### ACTIVITY
Copy the lines word for word. Begin at the line that contains "[205,270,325,283] and even" and end with the final line of the data.

### Records drawn from a dataset

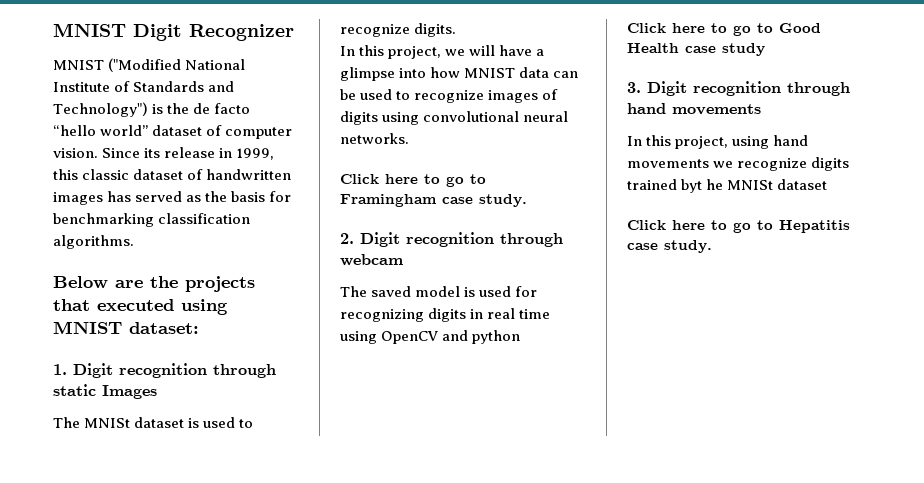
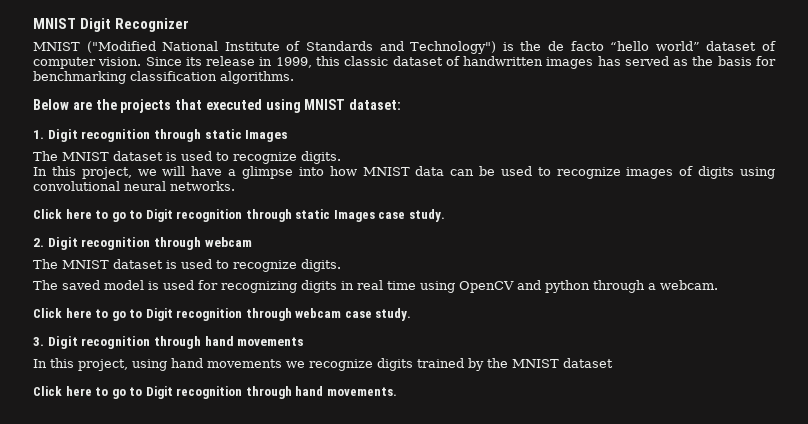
[84,418,131,428] MNISt -> [62,152,109,161] MNIST
[340,194,437,207] Framingham -> [145,209,375,222] Digit recognition through static Images
(403, 260) none -> [33,259,341,272] // The MNIST dataset is used to recognize digits.
[627,23,821,36] [627,43,765,56] // Click here to go to Good Health case study -> [593,280,718,293] [33,308,412,321] through a webcam. // Click here to go to Digit recognition through webcam case study.
[681,179,774,193] byt he MNISt -> [468,358,559,371] by the MNIST
[779,220,850,233] [627,240,712,253] Hepatitis case study. -> [145,386,397,399] Digit recognition through hand movements.

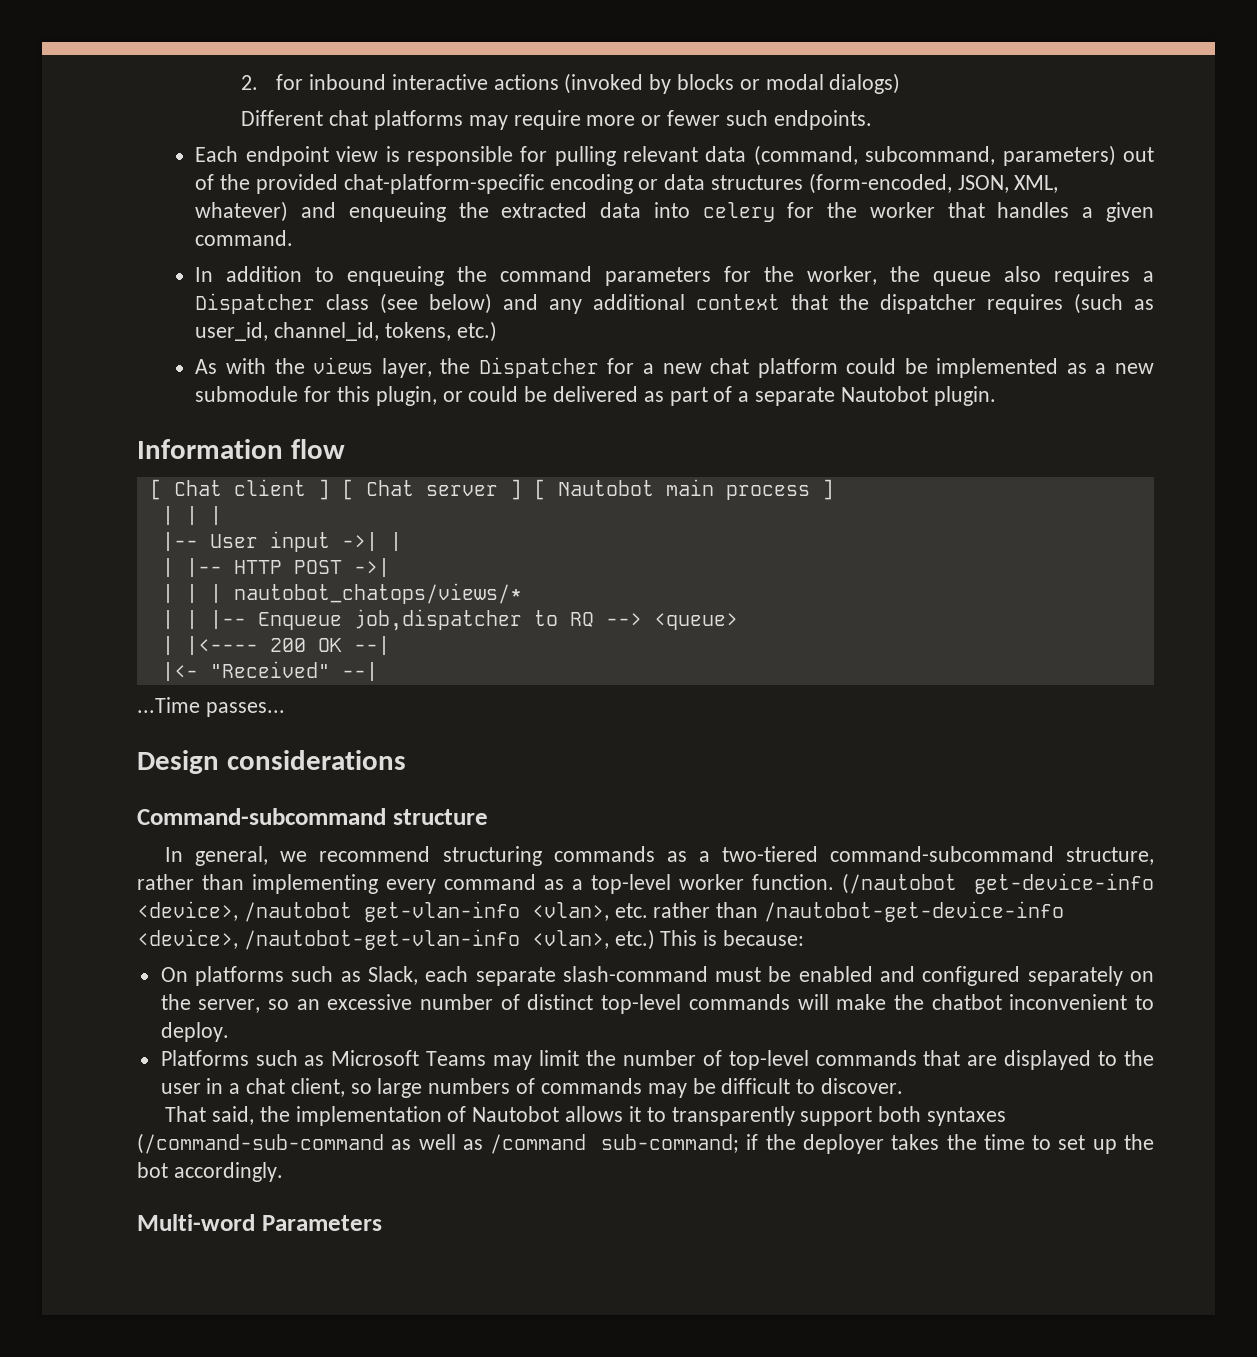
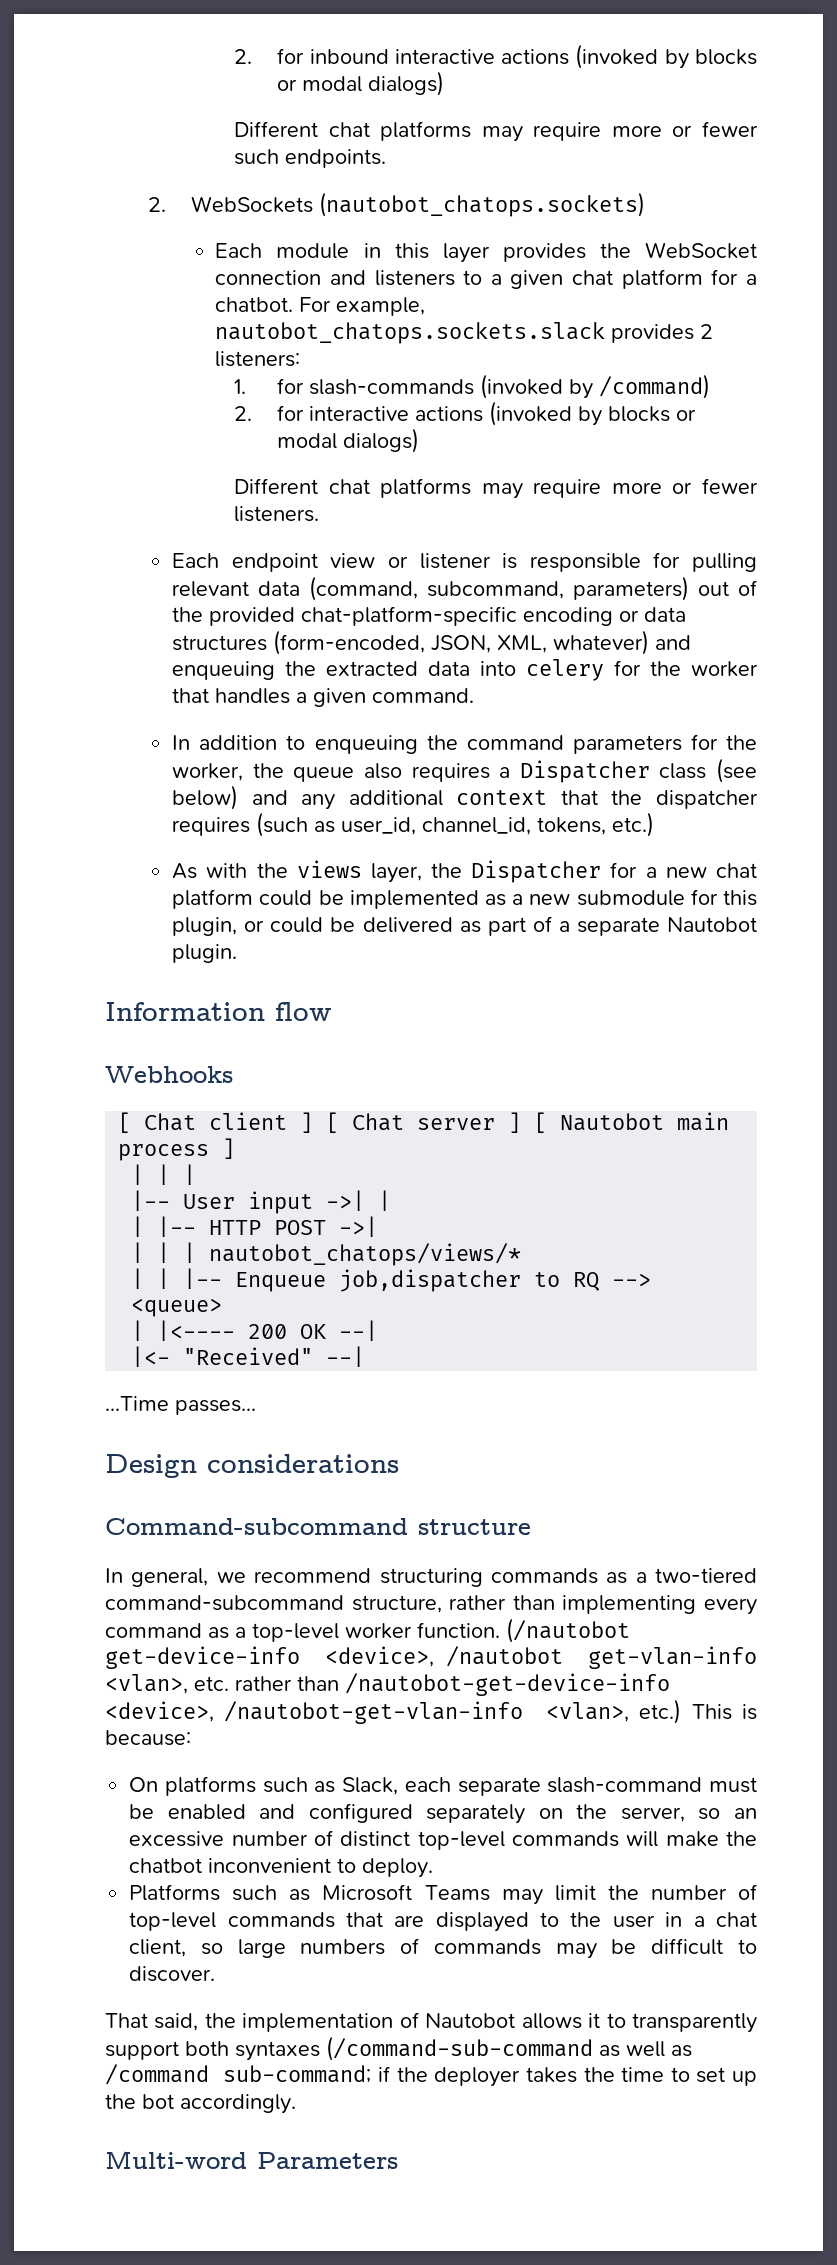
(872, 120) none -> [148,192,646,217] [215,242,757,263] [215,269,757,289] [215,297,426,316] [215,322,714,344] [215,351,301,367] [234,374,711,399] [234,401,697,426] [277,428,420,453] [234,478,758,499] [234,506,320,522] // 2. WebSockets (nautobot_chatops.sockets) // Each module in this layer provides the WebSocket connection and listeners to a given chat platform for a chatbot. For example, nautobot_chatops.sockets.slack provides 2 listeners: // 1. for slash-commands (invoked by /command) // 2. for interactive actions (invoked by blocks or modal dialogs) // Different chat platforms may require more or fewer listeners.
(379, 154) none -> [388,553,491,569] or listener
(345, 449) none -> [105,1066,233,1083] // Webhooks

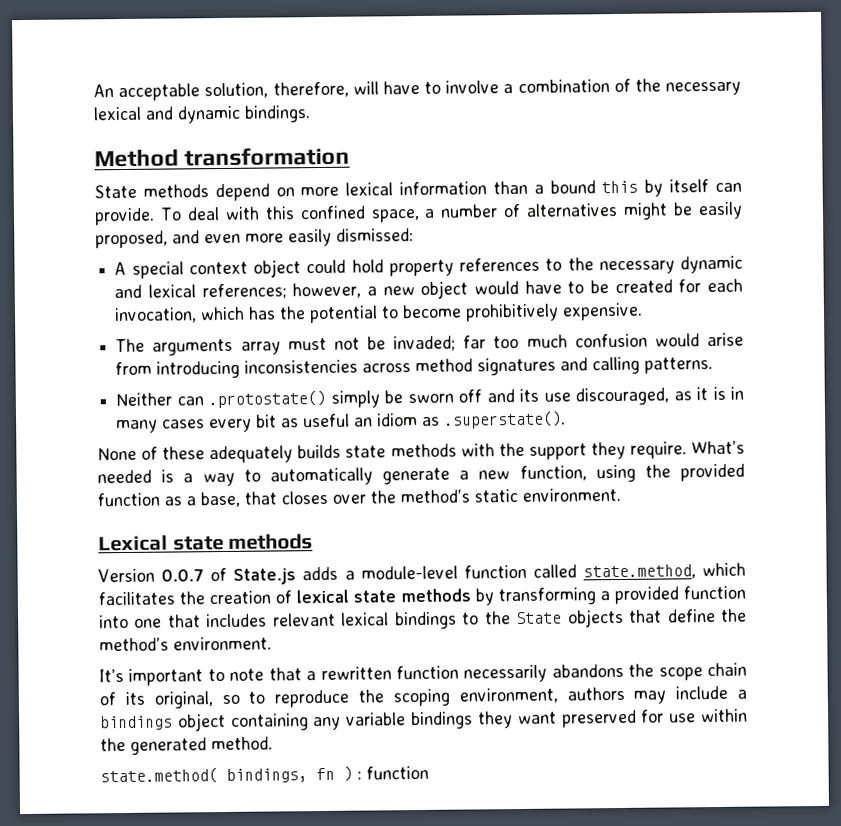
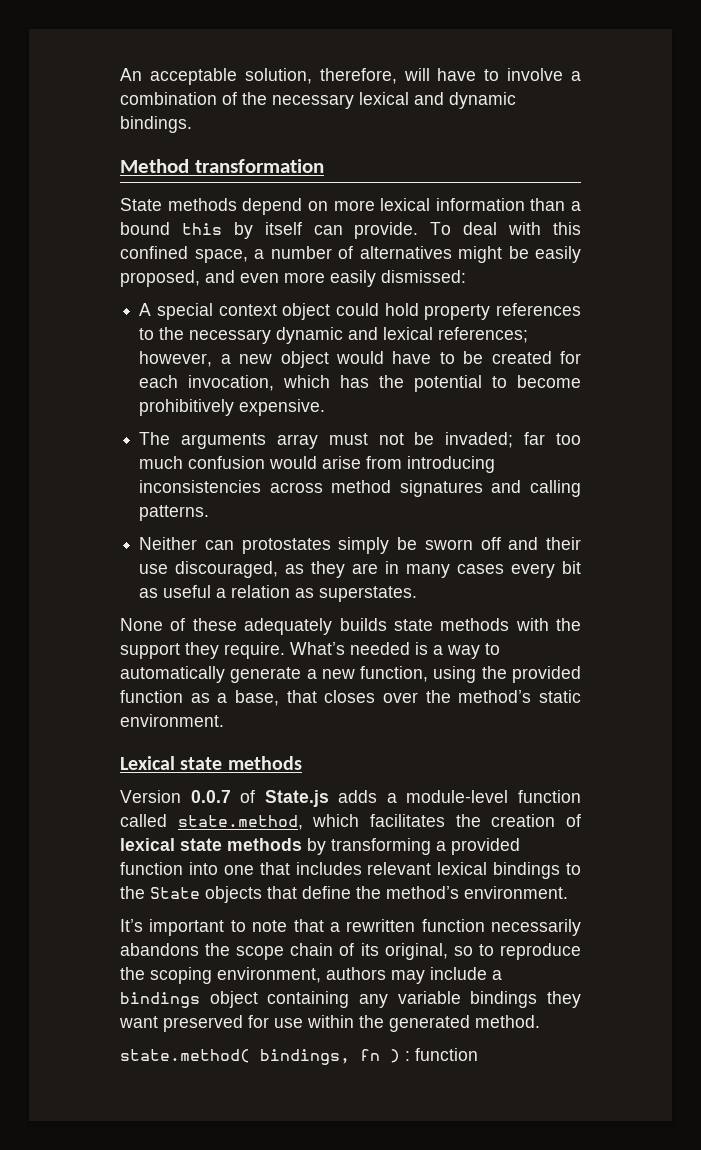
[208,389,327,409] .protostate() -> [241,538,331,554] protostates
[519,388,540,402] its -> [546,537,581,550] their
[696,386,726,401] it is -> [311,561,379,578] they are
[354,410,567,429] an idiom as .superstate(). -> [216,585,418,602] a relation as superstates.

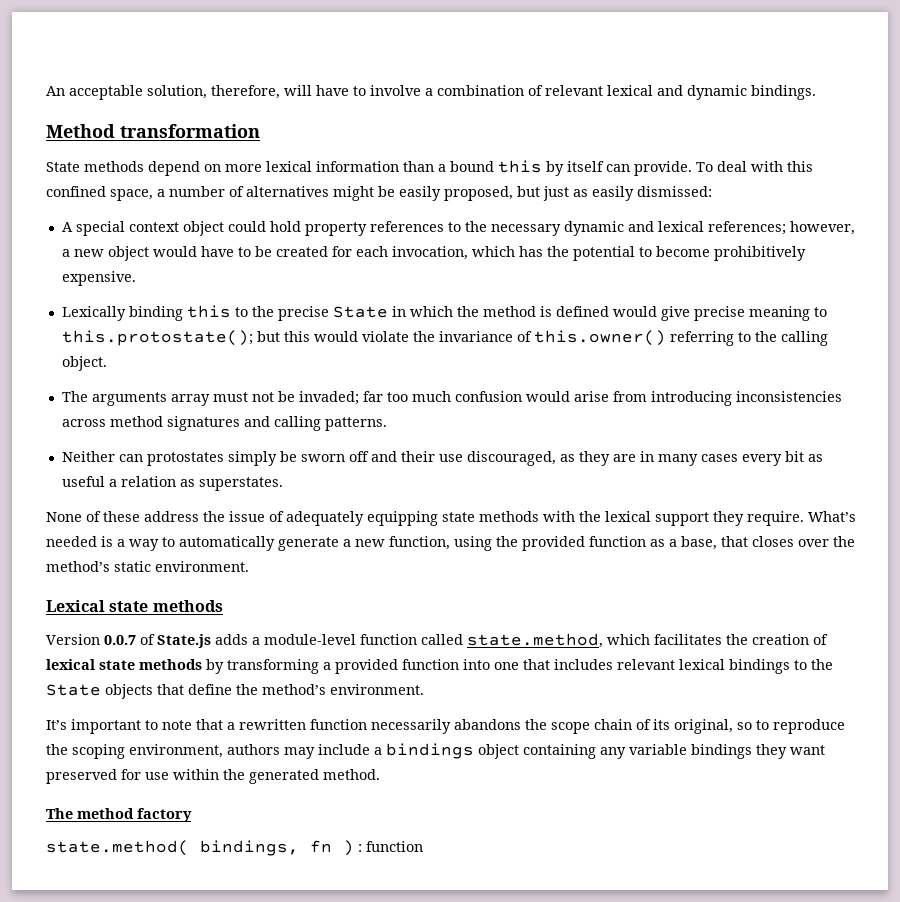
[242,92,354,109] the necessary -> [545,85,603,96] relevant
[205,270,325,283] and even more -> [517,186,588,201] but just as
(326, 407) none -> [61,305,827,321] [61,330,828,346] [61,356,107,371] // Lexically binding this to the precise State in which the method is defined would give precise meaning to this.protostate(); but this would violate the invariance of this.owner() referring to the calling object.
[244,618,387,635] adequately builds -> [144,511,438,526] address the issue of adequately equipping
(581, 624) none -> [605,511,651,522] lexical
(540, 1021) none -> [46,808,192,822] // The method factory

### RESULT OF THIS TASK
[205,270,325,283] and even more -> [517,186,588,201] but just as
(326, 407) none -> [61,305,827,321] [61,330,828,346] [61,356,107,371] // Lexically binding this to the precise State in which the method is defined would give precise meaning to this.protostate(); but this would violate the invariance of this.owner() referring to the calling object.
[244,618,387,635] adequately builds -> [144,511,438,526] address the issue of adequately equipping
(581, 624) none -> [605,511,651,522] lexical
(540, 1021) none -> [46,808,192,822] // The method factory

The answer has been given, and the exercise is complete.